Supplied data>
________

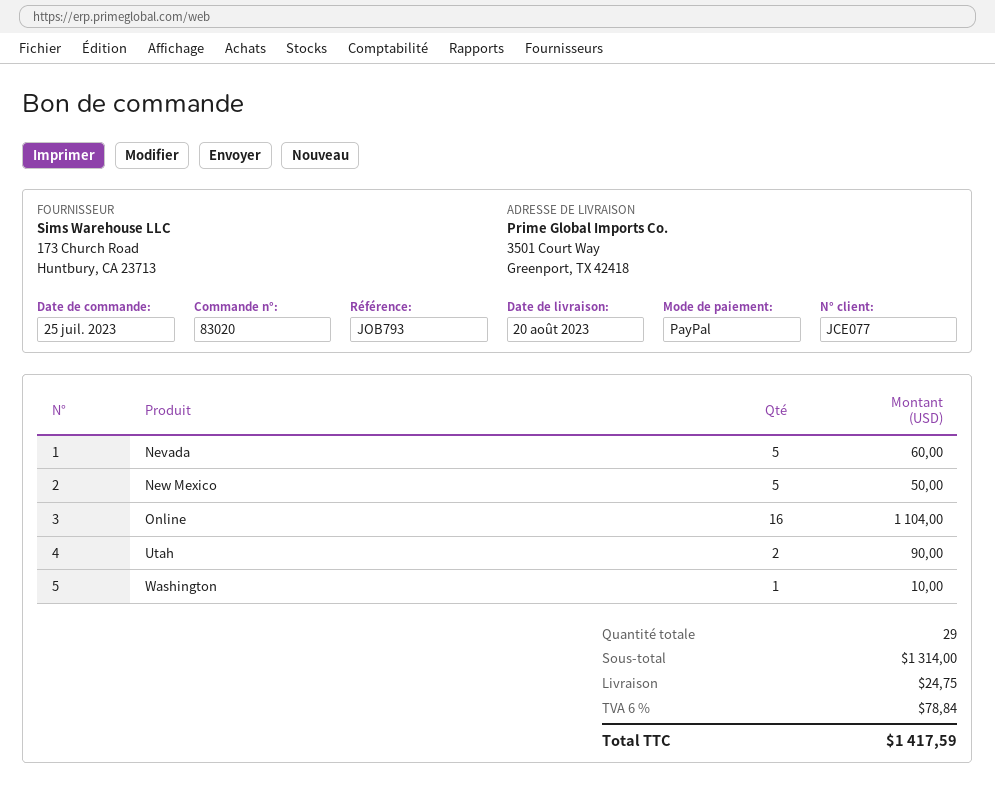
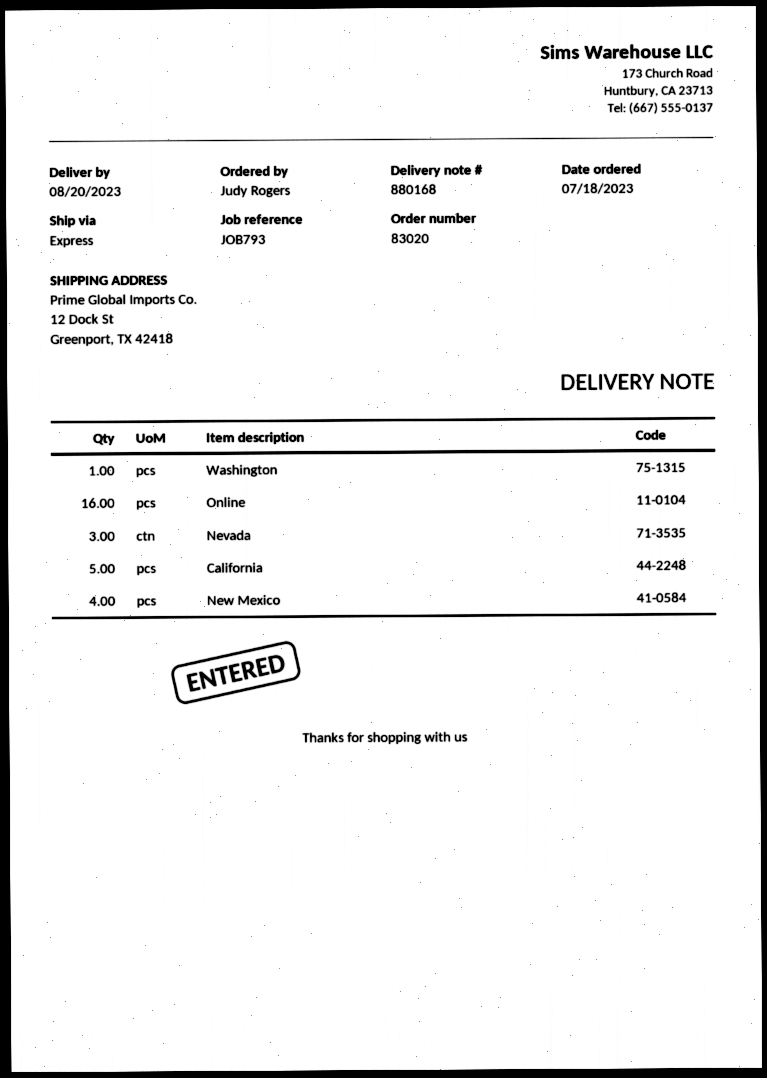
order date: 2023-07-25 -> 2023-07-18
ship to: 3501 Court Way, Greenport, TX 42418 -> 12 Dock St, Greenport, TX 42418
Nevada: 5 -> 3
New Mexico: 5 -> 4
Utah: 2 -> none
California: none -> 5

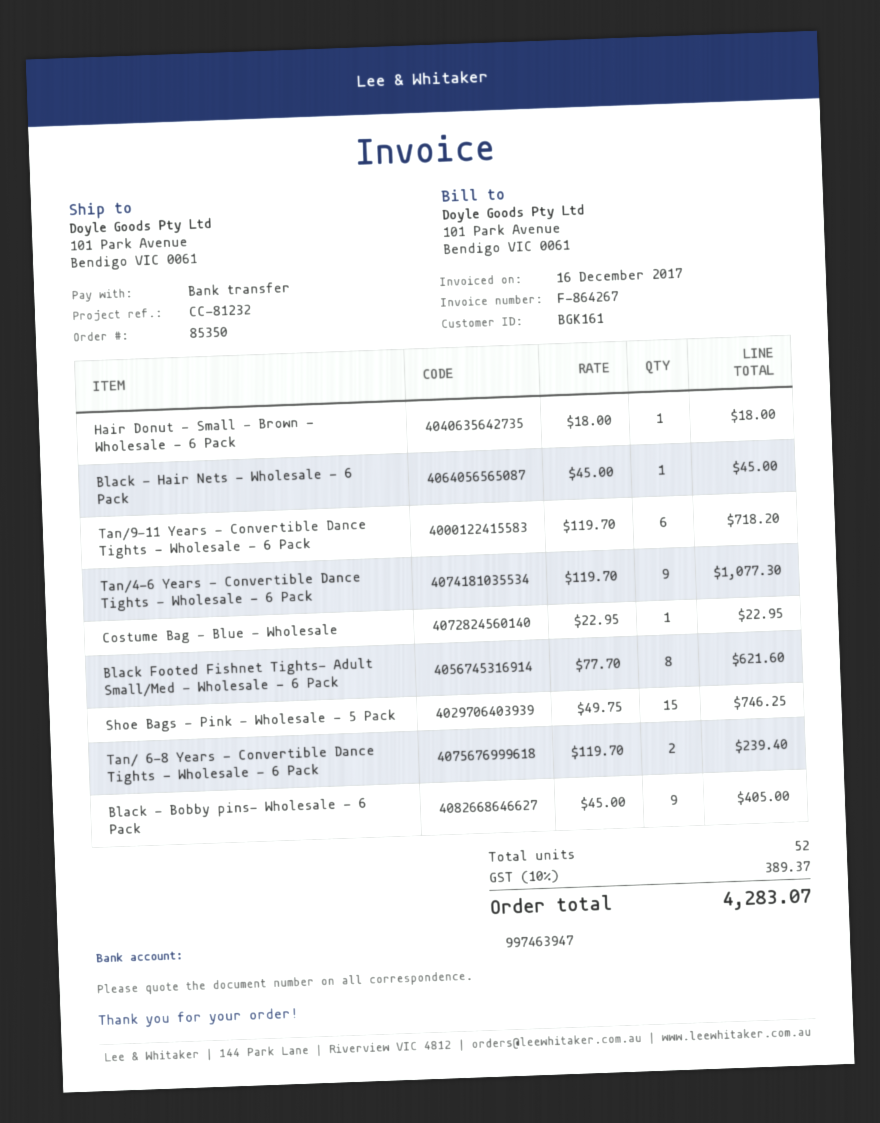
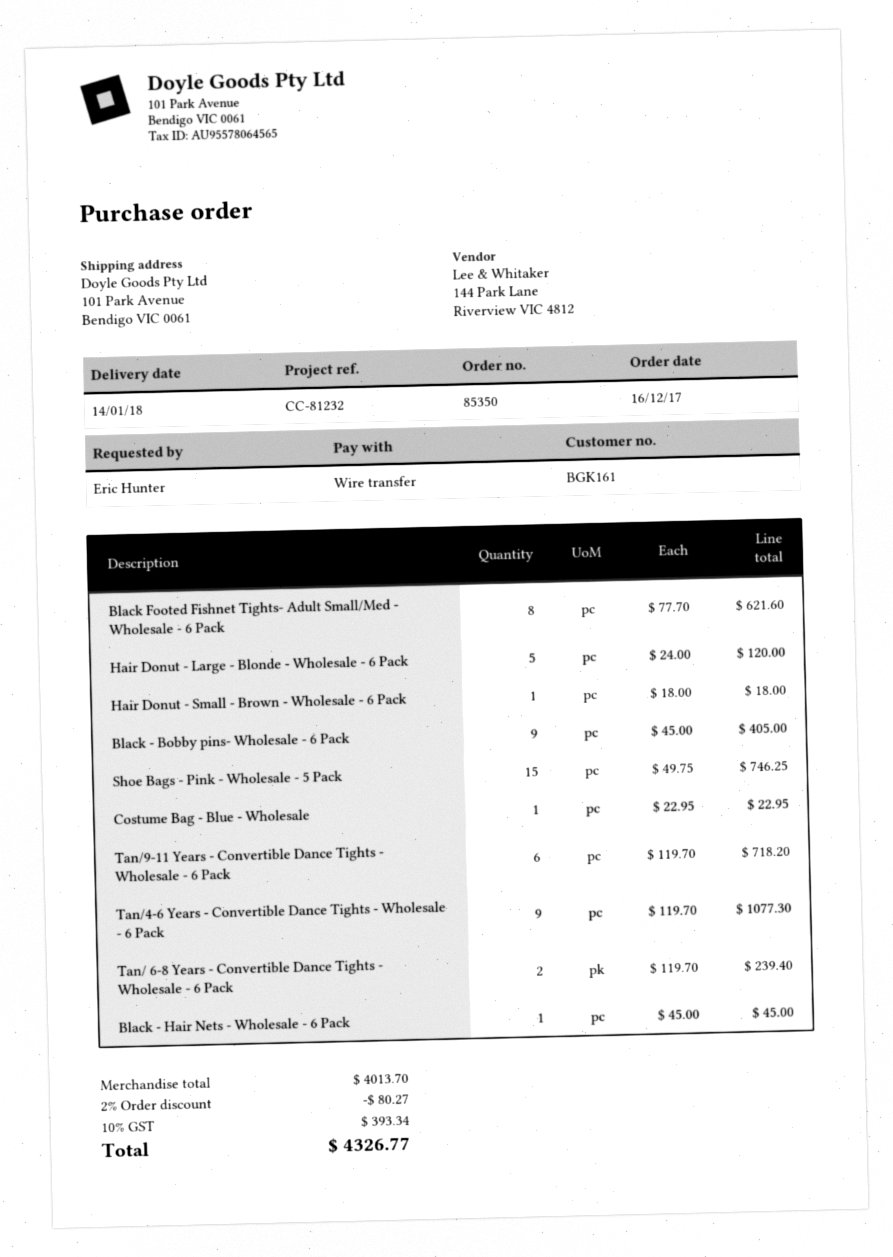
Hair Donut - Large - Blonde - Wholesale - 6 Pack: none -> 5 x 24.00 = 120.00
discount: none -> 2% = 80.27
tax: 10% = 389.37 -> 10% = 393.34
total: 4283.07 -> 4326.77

________

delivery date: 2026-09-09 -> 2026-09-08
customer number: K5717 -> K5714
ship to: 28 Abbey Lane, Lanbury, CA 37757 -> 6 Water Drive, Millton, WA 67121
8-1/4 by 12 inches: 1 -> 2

________

Directions> Reproduce, word for word, everything in the listing above from the line containing "Utah: 2 -> none" down to the line containing "total: 4283.07 -> 4326.77", both of them included. No pictures.

Result of the exercise>
Utah: 2 -> none
California: none -> 5

Hair Donut - Large - Blonde - Wholesale - 6 Pack: none -> 5 x 24.00 = 120.00
discount: none -> 2% = 80.27
tax: 10% = 389.37 -> 10% = 393.34
total: 4283.07 -> 4326.77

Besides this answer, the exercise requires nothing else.